§ **Problem statement**
Below this line is a listing that includes pictures. Copy exactly, and only, the lines from the one containing "font-size: 16px ->" through the one containing "width: 145px ->"; the pictures do not go in the copy.

§ **Data shown**
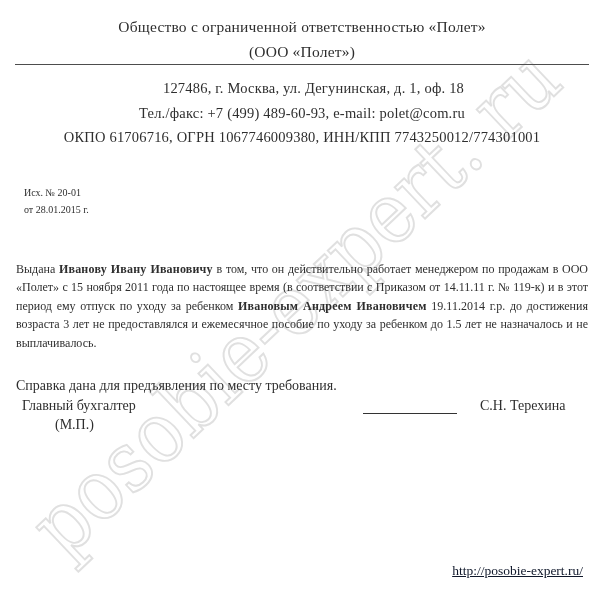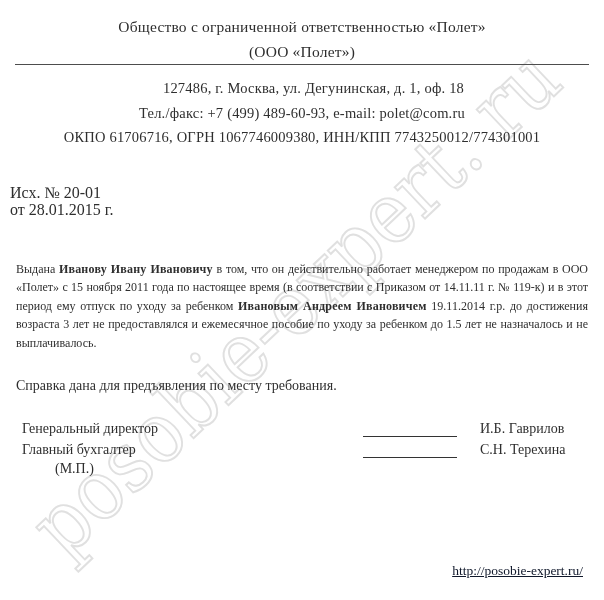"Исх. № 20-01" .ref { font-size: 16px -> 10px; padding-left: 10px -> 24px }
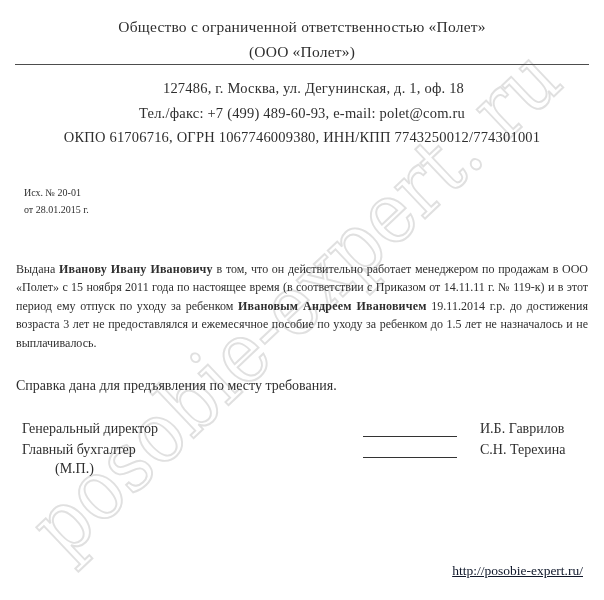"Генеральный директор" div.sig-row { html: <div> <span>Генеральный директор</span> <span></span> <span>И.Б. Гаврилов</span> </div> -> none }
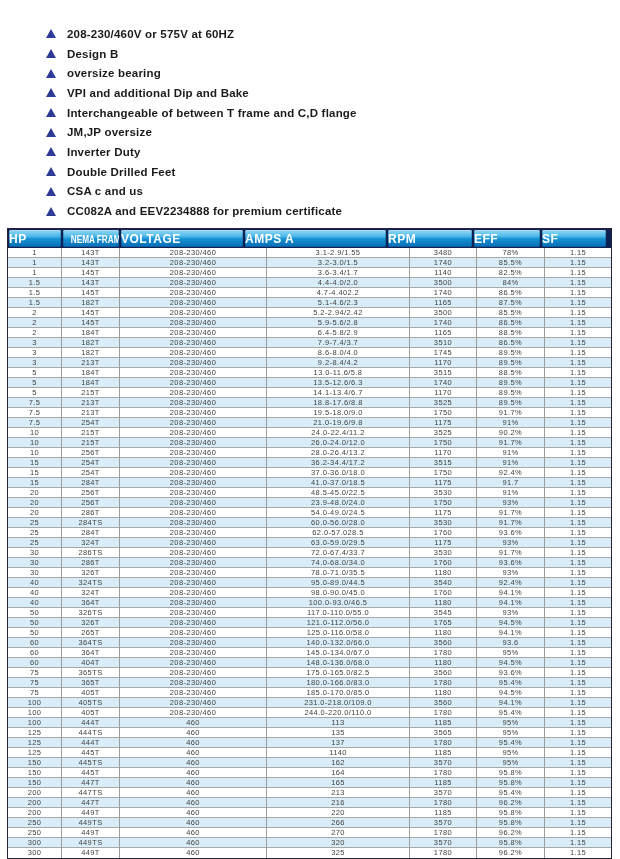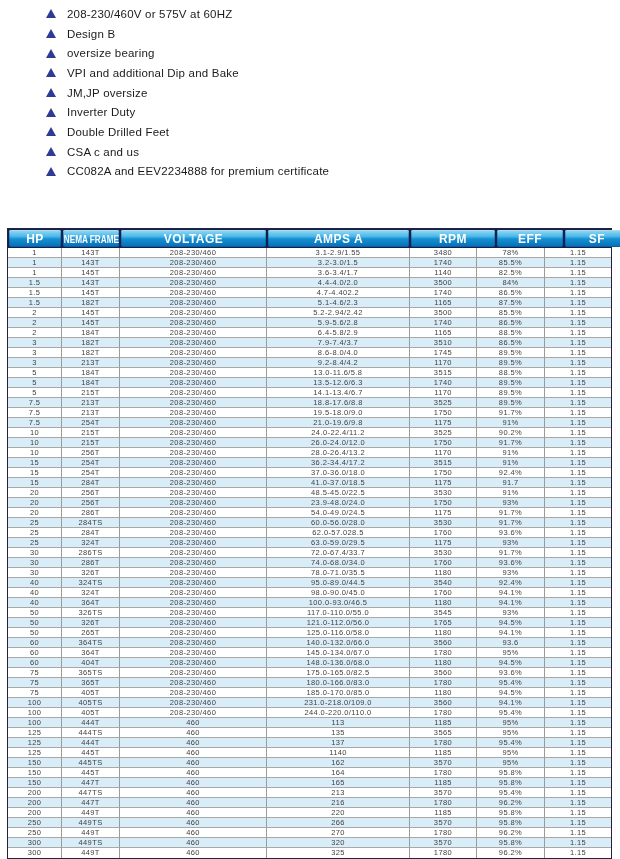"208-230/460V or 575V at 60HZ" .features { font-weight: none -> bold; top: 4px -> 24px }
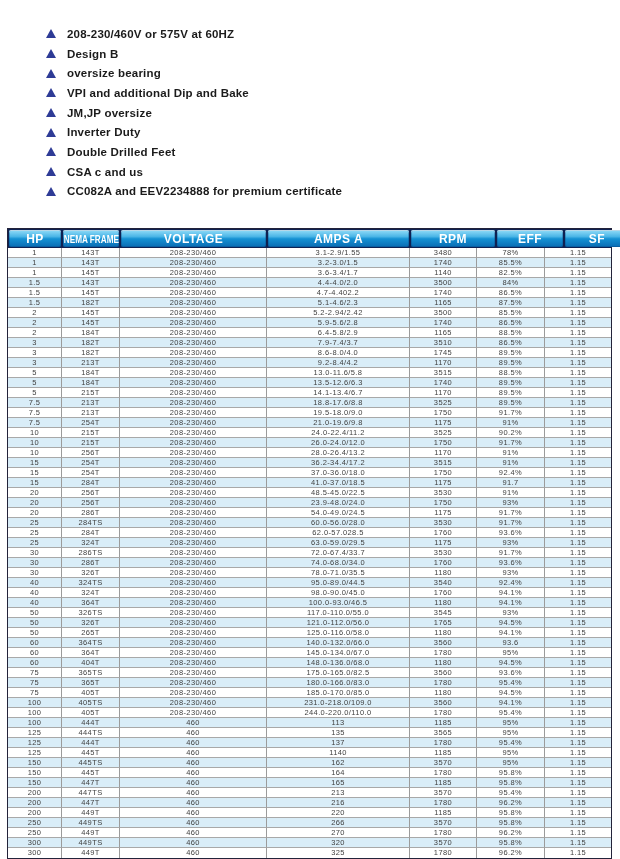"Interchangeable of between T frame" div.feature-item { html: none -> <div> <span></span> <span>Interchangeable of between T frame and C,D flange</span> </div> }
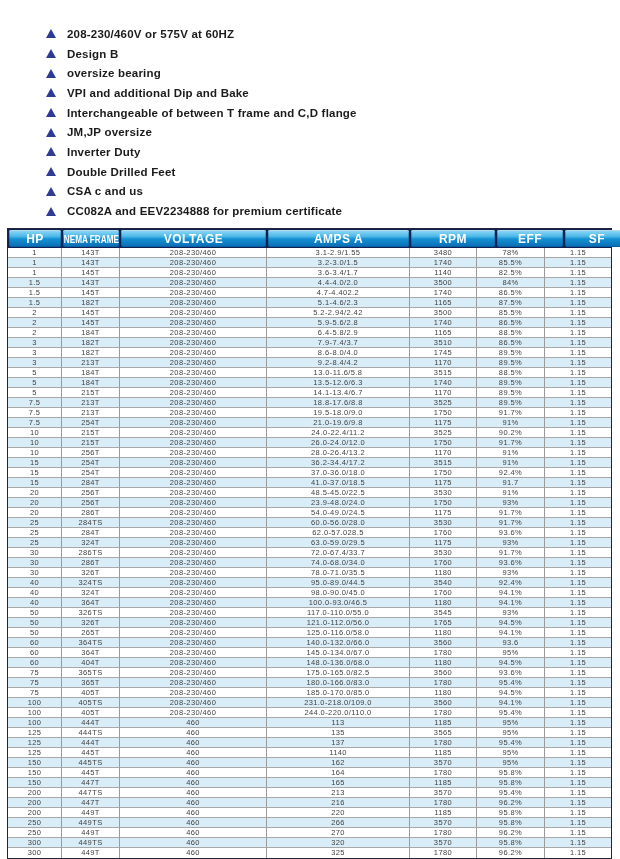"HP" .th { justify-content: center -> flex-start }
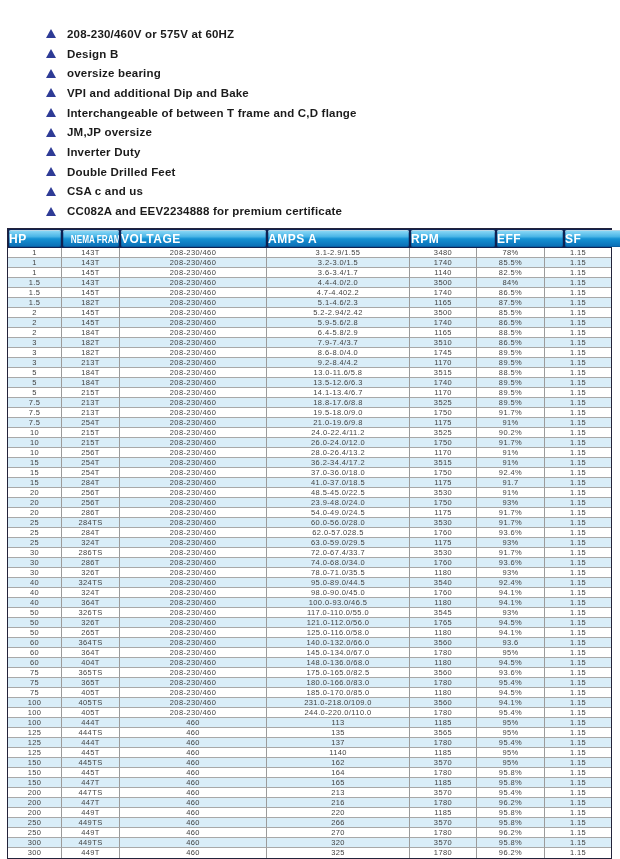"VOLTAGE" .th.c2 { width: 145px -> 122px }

--

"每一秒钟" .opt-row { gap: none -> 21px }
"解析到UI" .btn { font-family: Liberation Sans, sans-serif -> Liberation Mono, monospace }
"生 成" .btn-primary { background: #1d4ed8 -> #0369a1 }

§ **Problem solution**
"Исх. № 20-01" .ref { font-size: 16px -> 10px; padding-left: 10px -> 24px }
"Генеральный директор" div.sig-row { html: <div> <span>Генеральный директор</span> <span></span> <span>И.Б. Гаврилов</span> </div> -> none }
"208-230/460V or 575V at 60HZ" .features { font-weight: none -> bold; top: 4px -> 24px }
"Interchangeable of between T frame" div.feature-item { html: none -> <div> <span></span> <span>Interchangeable of between T frame and C,D flange</span> </div> }
"HP" .th { justify-content: center -> flex-start }
"VOLTAGE" .th.c2 { width: 145px -> 122px }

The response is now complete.